Reading Online Novel

The Lighthouse Road(43)





"I guess it goes without saying this stays between you and me?"

"If you insult me one more time, I'll kick your lily-white ass."

"I'm a bundle of nerves. You can forgive me," Odd said.

"One last time." Danny finished his sandwich. "Anyway, most folks around here got their own secrets. They don't need yours any sooner than they need another month of winter."



Odd smiled.



Danny said, "I got no idea where you went, brother."



"Then I've got one more favor to ask."



"Shoot."



"How'd you like to squat here? Keep an eye on the place till I can figure out what to do with it?"



Danny looked appraisingly into the four dark corners of the fish house. "I wouldn't know what to do with all this luxury."



"Hey, now," Odd snapped. He smiled. "This is your chance to move to the big city. This place makes your bear's den look worse than it is."



"You'd know about bears' dens, wouldn't you?"



"I guess I would. I guess I would."



Danny smirked. "What are you going to do with this place?"



"I reckon I'll have to sell it. The farm, too. Maybe not. I don't know. Maybe we'll come back. Hopefully we will. I'm gonna talk to Mayfair before I leave." Odd finished his cigarette and stubbed it out. "I don't want to leave the fish house sitting here in the meantime, though. What if I said it's yours to keep if I don't have it figured out next year at this time? I could have Mayfair draw up some papers."



"What in the hell is with you? I don't need goddamn papers drawn up or money from your pocket."



"I'm sorry, Danny. I guess life seems a little more official the last couple of days."



Danny stood up. He looked again into the dark corners. "Hell, yes, I'll squat here. And you take all the time you need to decide what to do."



Odd offered his hand, which Danny shook firmly.





They worked through the night, Odd on his back under the boat, fumbling the propeller into place, caulking everything. Danny finished with the varnish. They'd switched from Hakonsson's home brew to coffee sometime in the middle of the night and between the fumes of the varnish and the caffeine both were jittery and twitchy.



As dawn neared Danny broke for a couple hours' sleep. Odd stoked the stove and closed the doors, hoping to warm the place up and hasten the drying of the varnish. He spent the time Danny slept working on the engine. He installed the ignition and battery, the twelve-volt generator, the starter.
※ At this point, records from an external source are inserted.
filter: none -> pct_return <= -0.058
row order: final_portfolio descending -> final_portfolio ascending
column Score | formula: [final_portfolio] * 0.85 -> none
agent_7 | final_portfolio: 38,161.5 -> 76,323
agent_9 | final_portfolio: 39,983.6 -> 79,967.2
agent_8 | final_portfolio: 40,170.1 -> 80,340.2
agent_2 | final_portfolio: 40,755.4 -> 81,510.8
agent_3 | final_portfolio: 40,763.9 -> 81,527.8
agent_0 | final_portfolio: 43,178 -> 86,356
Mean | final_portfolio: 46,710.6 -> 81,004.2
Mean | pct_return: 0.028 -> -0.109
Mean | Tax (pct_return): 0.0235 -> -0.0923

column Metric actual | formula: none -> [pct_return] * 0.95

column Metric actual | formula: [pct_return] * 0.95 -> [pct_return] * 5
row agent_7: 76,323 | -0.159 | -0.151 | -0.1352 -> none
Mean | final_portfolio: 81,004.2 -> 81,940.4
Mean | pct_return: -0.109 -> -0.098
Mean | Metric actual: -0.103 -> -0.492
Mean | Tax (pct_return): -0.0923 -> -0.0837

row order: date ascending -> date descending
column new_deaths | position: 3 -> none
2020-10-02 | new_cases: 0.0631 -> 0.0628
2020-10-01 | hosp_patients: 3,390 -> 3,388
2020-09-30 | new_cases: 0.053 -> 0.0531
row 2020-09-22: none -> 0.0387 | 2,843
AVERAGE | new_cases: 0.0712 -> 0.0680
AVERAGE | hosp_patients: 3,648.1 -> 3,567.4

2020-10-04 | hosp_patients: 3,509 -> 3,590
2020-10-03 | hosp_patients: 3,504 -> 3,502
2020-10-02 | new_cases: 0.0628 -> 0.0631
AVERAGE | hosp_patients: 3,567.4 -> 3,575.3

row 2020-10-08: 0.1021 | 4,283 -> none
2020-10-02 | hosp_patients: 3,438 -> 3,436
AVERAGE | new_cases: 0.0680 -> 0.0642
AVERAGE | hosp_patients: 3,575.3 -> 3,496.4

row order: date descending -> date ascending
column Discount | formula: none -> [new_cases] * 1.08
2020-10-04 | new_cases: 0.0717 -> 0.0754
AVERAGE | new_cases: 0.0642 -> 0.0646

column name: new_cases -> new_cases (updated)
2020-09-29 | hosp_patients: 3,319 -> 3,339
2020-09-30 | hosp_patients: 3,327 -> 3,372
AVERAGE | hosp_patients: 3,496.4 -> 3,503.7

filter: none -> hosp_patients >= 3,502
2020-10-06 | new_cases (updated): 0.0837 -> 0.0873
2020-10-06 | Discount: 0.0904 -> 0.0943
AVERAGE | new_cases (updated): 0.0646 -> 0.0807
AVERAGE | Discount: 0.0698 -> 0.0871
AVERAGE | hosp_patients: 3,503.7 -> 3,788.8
He double-checked everything against the manual, sealed for a second time the propeller shaft. Finally he poured a couple gallons of fuel into the fifty-gallon tank. He added the motor oil and primed the engine and stood in the cockpit, his hand on the ignition. The smell of varnish was still heavy in the air, but he'd moved all the rags and brushes outside, hefted the whiskey barrel out back and covered it. He thought he was safe. Thought there wasn't much to worry about.



He started her up, let her run for thirty seconds. The Buda coughed and sputtered but caught and ran smooth. Odd knelt at the motor box and adjusted the choke. Despite her purring he was full of doubt. He saw himself rowing the last ninety miles up to Duluth, or worse. But he also believed more than ever in his sense of urgency. Believed that leaving before the next daybreak was essential in a way that he never could have figured. Thought if they didn't he'd lose Rebekah forever.



The engine woke Danny and he stepped to the boat, his hair matted and damp from the heat of the stove. "You trying to cook me alive?" he said.



Odd had a distant and pleased look on his face. "It's time to put this thing in the water. I'll lay the ways, you get your brothers."



Danny donned his coat and left to fetch his four older brothers. Odd threw open the barn doors on Danny's heels. It was a gentle thirty-foot slope from the fish house to the boat slide. Between what was left of the Thanksgiving snow and the overgrown grass the ways sat up high. He had twenty cedar logs piled on the north side of the fish house, and he spaced them a foot apart. His original plan had included building a custom set of rails to winch the boat down to the water. But building such a contraption would have taken a full day and he didn't have the lumber for it anyway.



When Danny returned with his brothers they got right to work. As he removed the braces, Odd explained how they'd go three men on either side of the boat, shoulder it off the strongback and out the barn doors, then set the starboard hull onto the ways. Once they had it resting there, they'd tie lines fore and aft and use the winch to lower it down to the water. The hard part would be getting it onto the ways. He asked were they ready and lined them up under the boat and said, "Once we get this thing off the strongback, there's no setting it down until we have it on the ways, got it?" They all grunted and Odd said, "All right, on the count of three."